Ma Sylvie
Ma Sylvie,
Oui, j’ai su pour la maison de tes parents. C’est devenu un véritable fléau, ces démolitions dans le quartier où on a grandi. Je nous revois encore toutes les deux à 15 ans, allongées sur ton lit, toi rêvant à Sydney et moi à Craig, nos deux Anglais, comme les appelait ton père en riant. On les trouvait tellement beaux, tellement plus intéressants que les garçons de notre école! Je revois aussi ta mère, dans la cuisine, sa cuisine, qui nous préparait des hot-dogs toastés quand elle n’en pouvait plus de nous entendre chanter « How deep is your love », cette chanson qu’on écoutait en boucle et qu’on massacrait. J’aime encore les hot-dogs toastés et le café qu’on s’est mis à boire au cégep (ce n’est pas du café, ça, préciserait di Stasio horrifiée). Tu te rappelles les après-midis passés avec ta mère dans sa cuisine à boire du Maxwell House dans ces tasses qu’on trouvait laides, mais qu’on a tenu à récupérer quand ta mère a vendu la maison? Les cafés bouillants with one milk, no sugar achetés dans les Dunkin’ Donuts où j’aime m’arrêter quand je descends voir Martin à Boston me ramènent toujours chez toi, rue Balmoral.

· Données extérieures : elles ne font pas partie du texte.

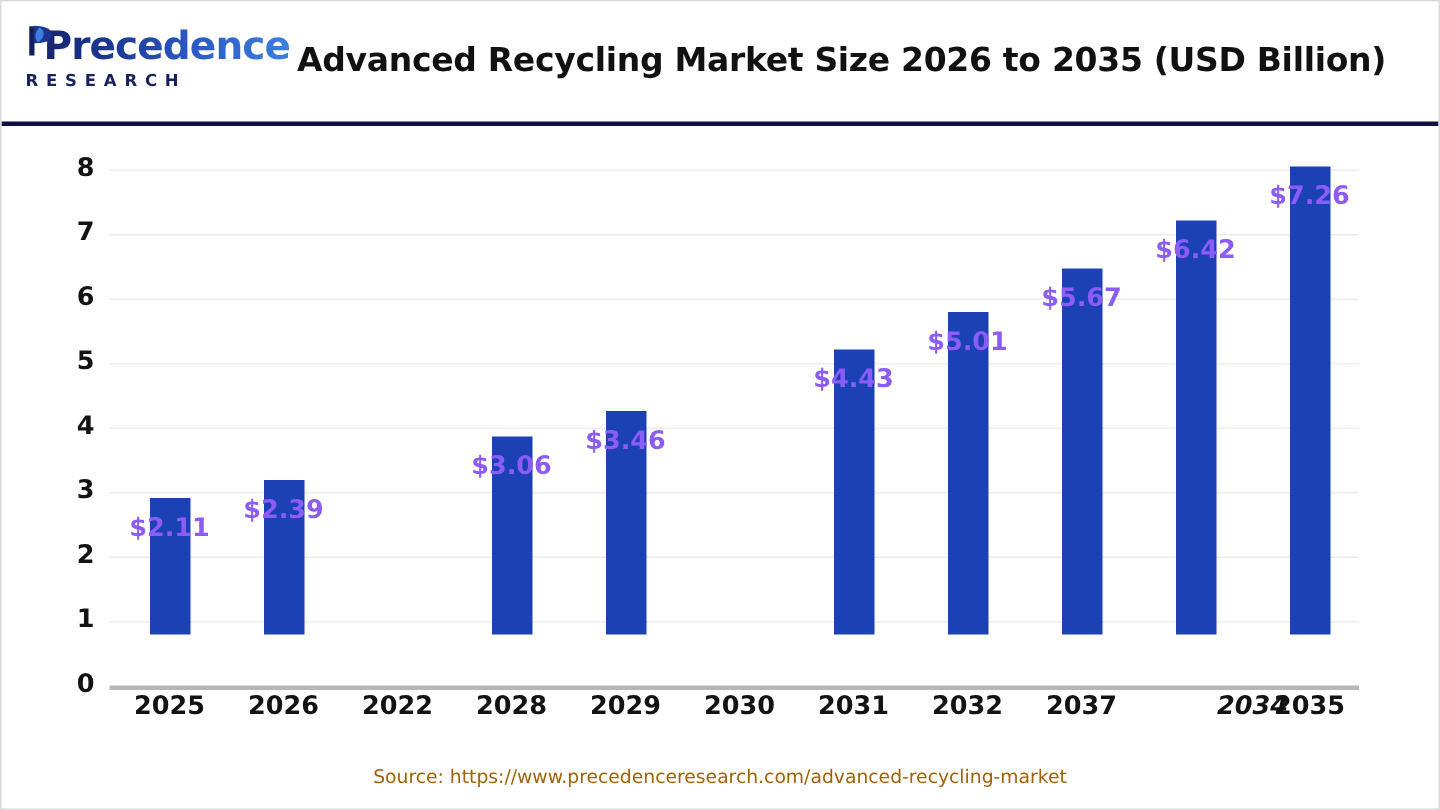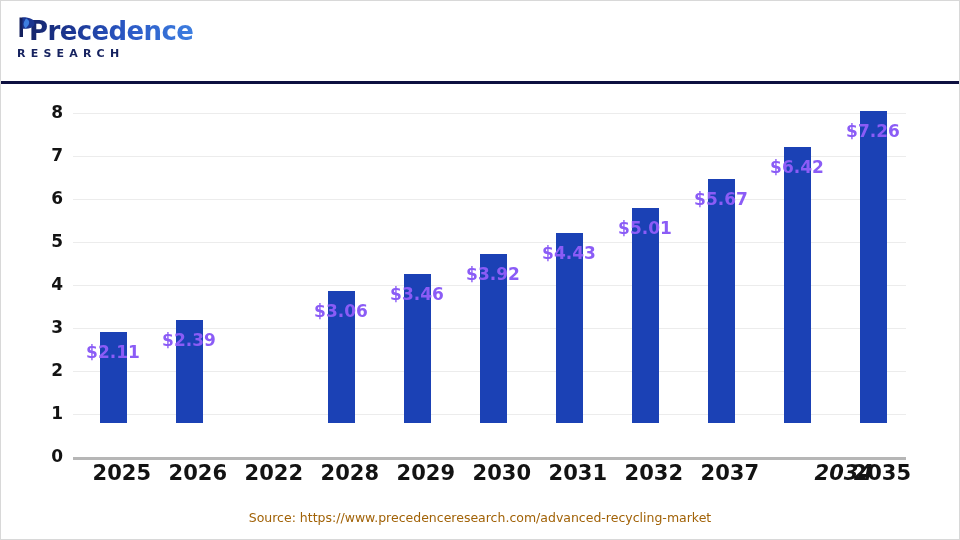--- a/index.html
+++ b/index.html
@@ -211,6 +211,7 @@
       <div class="logo-sub">RESEARCH</div>
     </div>
 
+    <div class="chart-title">Advanced Recycling Market Size 2026 to 2035 (USD Billion)</div>
   </div>
 
   <div class="header-rule"></div>

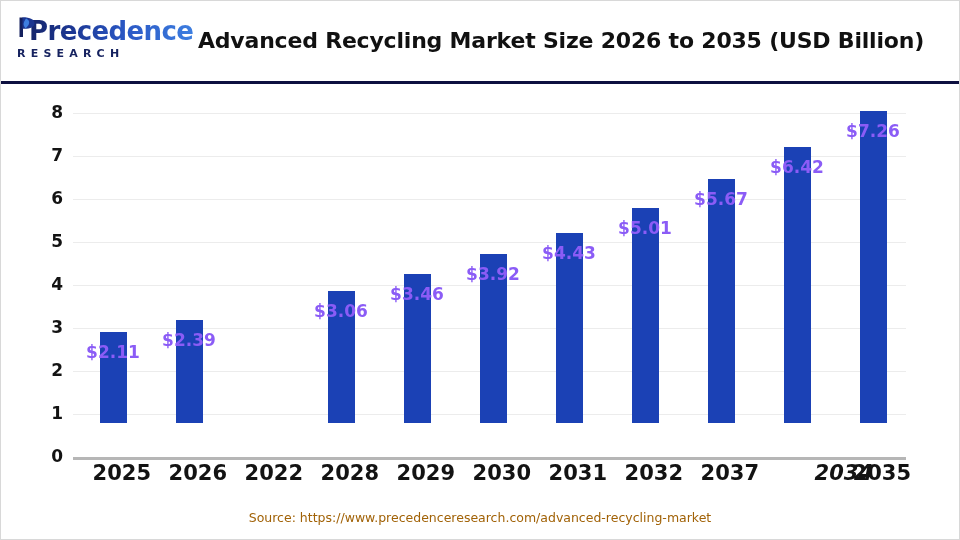--- a/index.html
+++ b/index.html
@@ -259,10 +259,6 @@
           <div class="bar" style="height: 148.78px; background: rgb(27, 65, 181);"></div>
         </div>
         <div class="xtick" style="left: 306px;">2029</div>
-        <div class="bar-slot" style="left: 382px; height: 202.56px;">
-          <div class="bar-label" style="bottom: 172.56px;">$3.92</div>
-          <div class="bar" style="height: 168.56px; background: rgb(27, 65, 181);"></div>
-        </div>
         <div class="xtick" style="left: 382px;">2030</div>
         <div class="bar-slot" style="left: 458px; height: 224.49px;">
           <div class="bar-label" style="bottom: 194.49px;">$4.43</div>

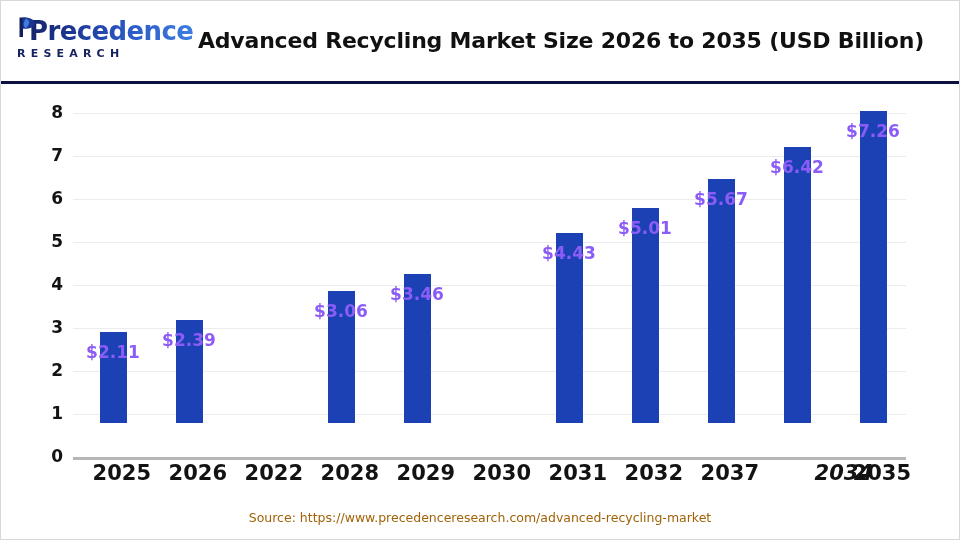--- a/index.html
+++ b/index.html
@@ -173,9 +173,9 @@
     position: absolute;
     top: 376px;
     width: 76px;
-    text-align: right;
-    font-family: "DejaVu Sans", sans-serif;
-    font-size: 21px;
+    text-align: center;
+    font-family: "DejaVu Sans", sans-serif;
+    font-size: 17px;
     font-weight: 700;
     color: #131313;
   }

Tu as raison : c’est dans l’indifférence qu’on laisse disparaître ces maisons. Quelques-unes étaient très belles. Tu te souviens comment on passait et repassait devant « la plus belle maison qu’on avait jamais vue », celle au coin de Robillard et Grande-Allée, démolie elle aussi cette année, et dont on se plaisait à imaginer l’intérieur? Pendant longtemps, on n’a pas su qu’il y a en avait de plus belles ailleurs, dans d’autres quartiers où on n’allait jamais. C’est triste de voir que rien n’est tenté pour sauver ces maisons ouvrières qui n’ont, pour certains, aucune valeur patrimoniale. Ces traces que l’on efface sont celles de tout un milieu social à qui l’on refuse les traces tangibles de sa présence, comme s’il ne comptait pas, n’avait jamais compté. Ceux qui habitent toujours Laflèche semblent impuissants devant la disparition du savoir-faire d’hommes comme ton père et tes oncles qui ont construit ces maisons et de celui de femmes comme ta mère qui ont veillé à leur entretien. Bernard Émond a raison de dire que « la permanence au XXIe siècle est un privilège de riches ». Il reste les souvenirs, c’est vrai, mais est-ce que ça suffit?
Quand tu viendras en juillet, je ferai du café qu’on boira dans ces tasses qu’on continuera de trouver laides ; on ira se promener autour de notre école secondaire ; on se dira qu’après tout, on n’y a pas été si malheureuses ; on trouvera le courage de marcher jusqu’à la rue Balmoral ; on ira s’asseoir sur le trottoir, en face de l’affreux quadruplex qui aura remplacé votre maison ; on se mettra à pleurer ; on se mouchera dans les napkins froissées du Dunkin’ Donuts (j’en ai toujours dans mon sac) ; on retournera chez moi ; tu nous prépareras des hot-dogs toastés ; on s’allongera sur mon lit ; tu me parleras de Nathalie, je te parlerai de Martin ; on écoutera « How Deep is your love » en boucle ; on chantera à tue-tête jusqu’à en perdre la voix ; et on se consolera en se disant qu’il nous reste au moins les souvenirs.
Ta Catherine qui t’embrasse.
Appréciation du jury
Un retour nostalgique dans les souvenirs d’adolescence débouche, chez Catherine Grech, sur une réévaluation du patrimoine bâti au Québec. Que conserver d’une époque? Quelle est la valeur des maisons d’ouvriers, et du même coup quelle est la valeur de ces vies d’ouvriers et de femmes au foyer, vies ordinaires pourtant uniques et précieuses? Le style de l’autrice n’hésite pas, lui non plus, à revaloriser le vernaculaire, en mélangeant québécismes et anglicismes. Dans cette lettre se mêlent le personnel et le social, dans un parti pris affirmé pour les classes les plus humbles.

Catherine Grech
Troisième prix | 2021
Catherine Grech enseigne la littérature au cégep de Saint-Laurent. Détentrice d’un doctorat en littérature de l’université McGill, elle a fait paraître plusieurs articles sur les représentations littéraires de la vieillesse. Elle s’intéresse aussi aux récits mémoriels des soldats français et travaille présentement sur les documents et les photos laissés par son père, un ancien combattant en Algérie.